Oh, it's a huge family secret, but I spent a big chunk of my misspent youth exploring a great many of our older and more remote mines — especially the ones that were marked "Dangerous", "Unsafe" or otherwise very "off-limits". Padlocks and security doors soon became no match for a very curious teenager with a mail-order set of lockpicks ... and a willingness to learn how to use them at 3 a.m. in the morning without using a flashlight. Let's just say we have a very comprehensive collection of early to modern American locomotives and railcars in pristine condition that would be the envy of every major railroad museum.

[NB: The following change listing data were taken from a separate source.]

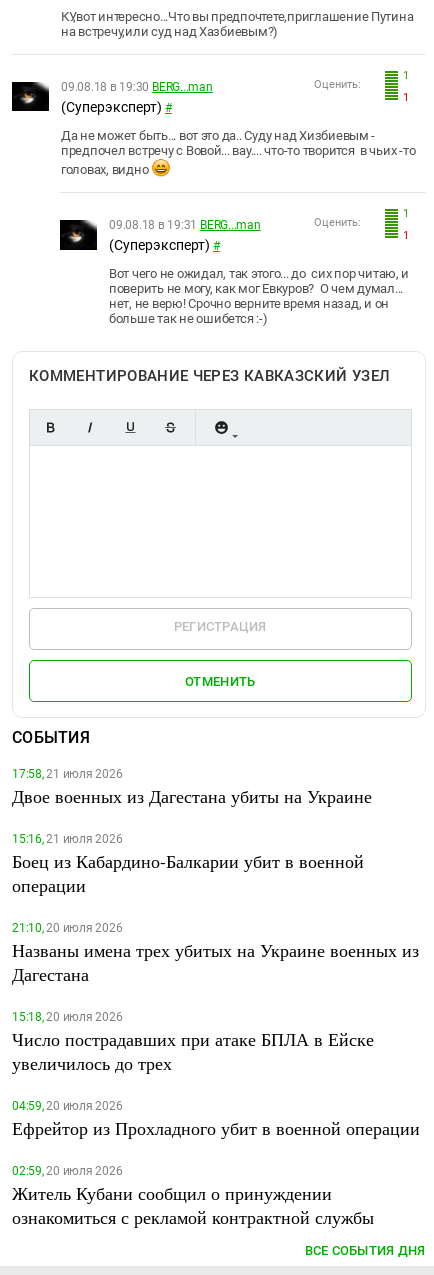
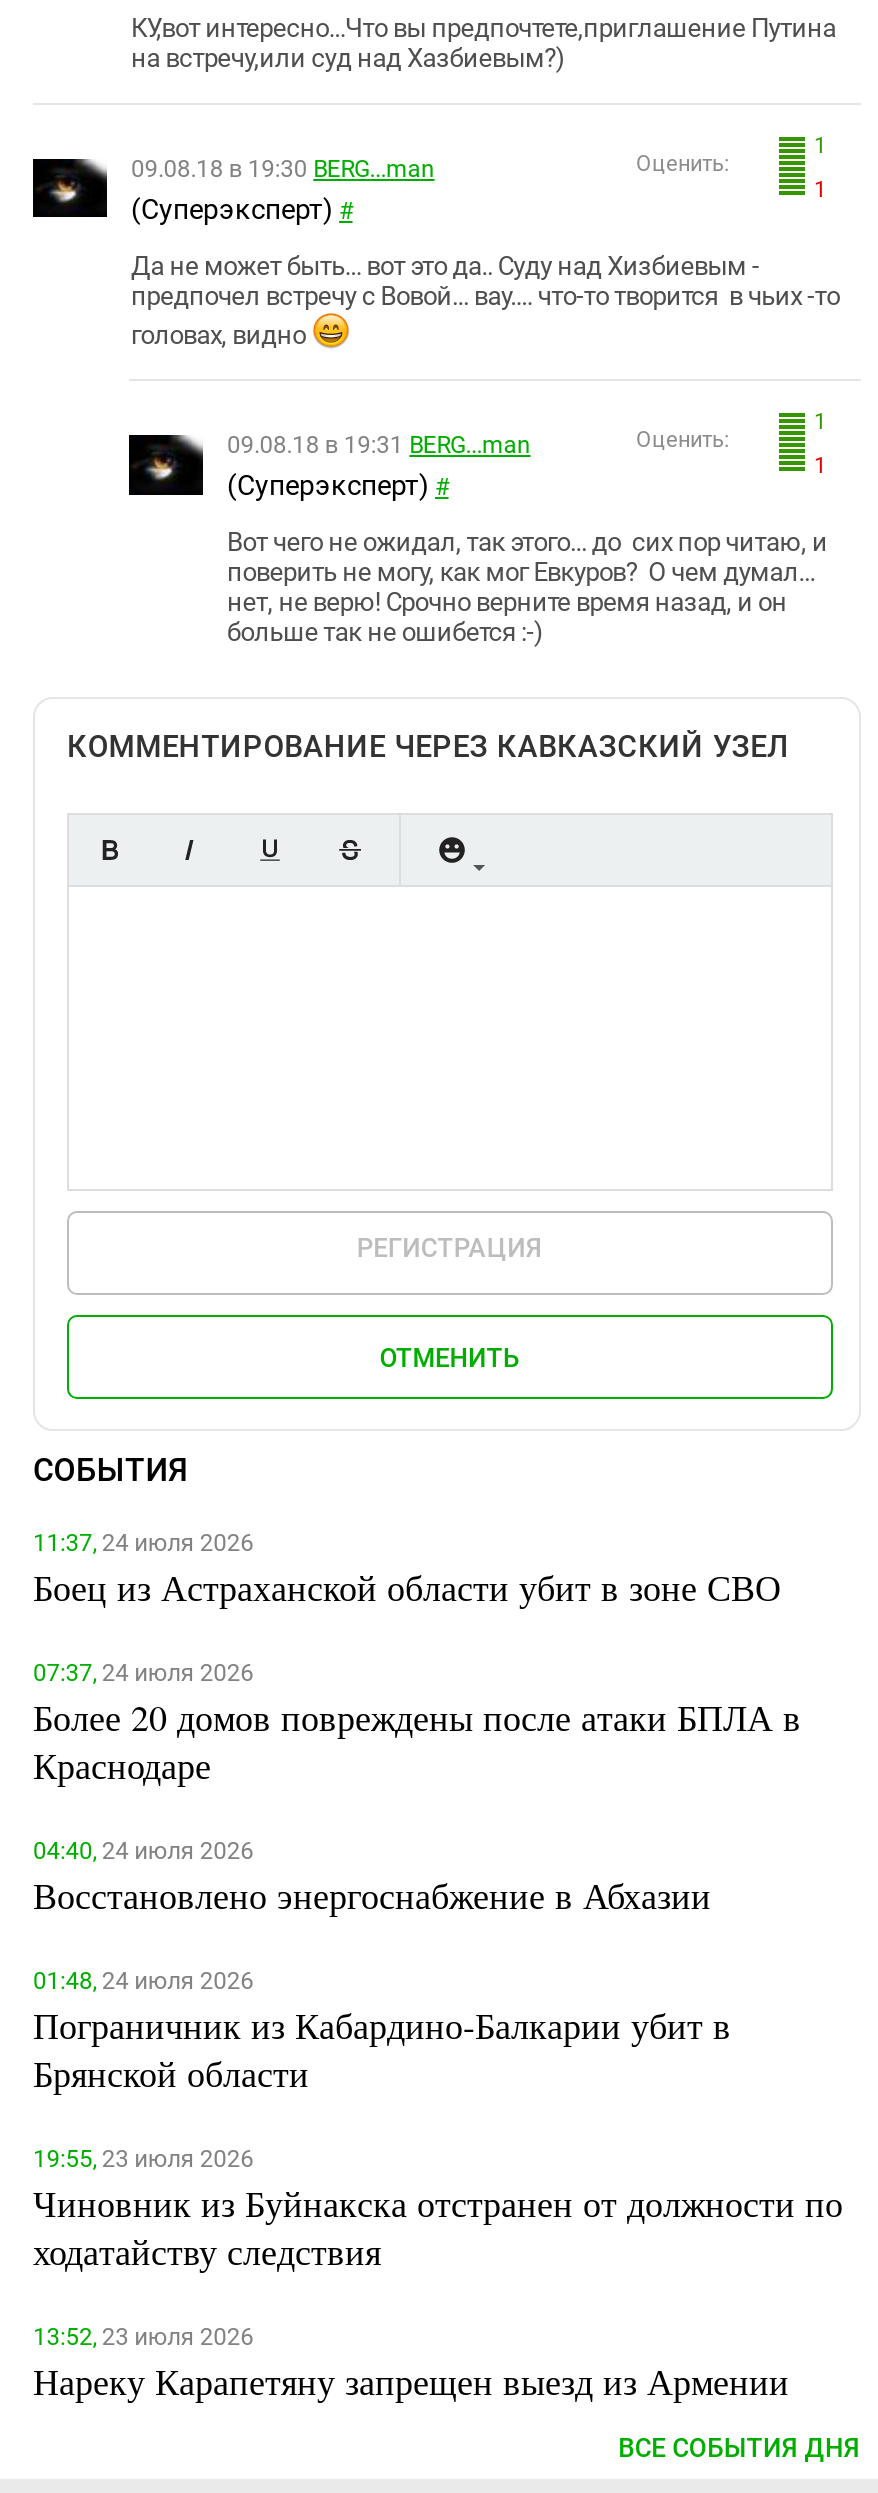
- 17:58, 21 июля 2026
- Двое военных из Дагестана убиты на Украине
+ 11:37, 24 июля 2026
+ Боец из Астраханской области убит в зоне СВО

- 15:16, 21 июля 2026
- Боец из Кабардино-Балкарии убит в военной
- операции
+ 07:37, 24 июля 2026
+ Более 20 домов повреждены после атаки БПЛА в
+ Краснодаре

- 21:10, 20 июля 2026
- Названы имена трех убитых на Украине военных из
- Дагестана
+ 04:40, 24 июля 2026
+ Восстановлено энергоснабжение в Абхазии

- 15:18, 20 июля 2026
- Число пострадавших при атаке БПЛА в Ейске
- увеличилось до трех
+ 01:48, 24 июля 2026
+ Пограничник из Кабардино-Балкарии убит в
+ Брянской области

- 04:59, 20 июля 2026
- Ефрейтор из Прохладного убит в военной операции
+ 19:55, 23 июля 2026
+ Чиновник из Буйнакска отстранен от должности по
+ ходатайству следствия

- 02:59, 20 июля 2026
- Житель Кубани сообщил о принуждении
- ознакомиться с рекламой контрактной службы
+ 13:52, 23 июля 2026
+ Нареку Карапетяну запрещен выезд из Армении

Once I learned the real secret of our family's primary criminal indulgence, I became easier to keep my eyes and ears open to start filling in a few of the more interesting missing pieces before I left to join the Army. As a result, I also started to learn more about how our family elders control nearly everything, especially the more dodgy criminal activities, very quietly behind the scene. God help the freelancer that exercised his itchy railroad fingers without the express consent and direct approval of the family Elders! Whoever they actually are. That's another great family secret. Everyone has suspicions and wild-ass guesses as to who is and isn't, but no one really knows for sure ... and that's just the way they like to keep things. The Elders manage the family fortune and make the really big decisions.

Wilde family problems stay within the family. Period. The fastest way to earn yourself a long-term stay in the family doghouse is to get outsiders involved. Strangers and outsiders are very much four letter words in the Wilde lexicon. In a perfect world we'd like it if no one outside of the Wildewood Mountains had never heard of us and accordingly kept themselves as distant from us as possible.

If you have a 'Family Problem' you tell Joe — he's the designated point man and the gatekeeper between the Elders and the rest of the family. Sometimes he'll convene a meeting to solicit ground level family opinions about a matter, but just as often he'll just simply dictate a decree from the august personages he serves down to us lowly peons and minions. He's a surly old git, but he's family ... and more importantly he's fair and he genuinely cares about upholding all of the important family traditions. He's also my uncle and his closest kin at the moment, with his children long grown and with careers outside of Wyldewood County.


I had wanted to become a Geologist when I was growing up, but frankly I could just barely handle basic simple Algebra, let alone taking three full years of advanced Calculus and Physics classes. I wasn't going to be a college boy, at least not on normal Wolfe family terms, and I wasn't crazy at the time about railroad work either, so I followed one of the other acceptable and traditional career paths and I joined the Army. In an extremely unusual display of military common sense, the Army personnel computer in assignments decided that I was most suited to working with various military support Railway Operating Battalions. And they were right. This was mostly office logistics work, not hot and sweaty labor humping railcars out on the tracks, and I loved it. Railroad work just runs in our veins I guess. I'd never realized that the Department of Defense handles and runs its own trains, or used to until fairly recently anyway.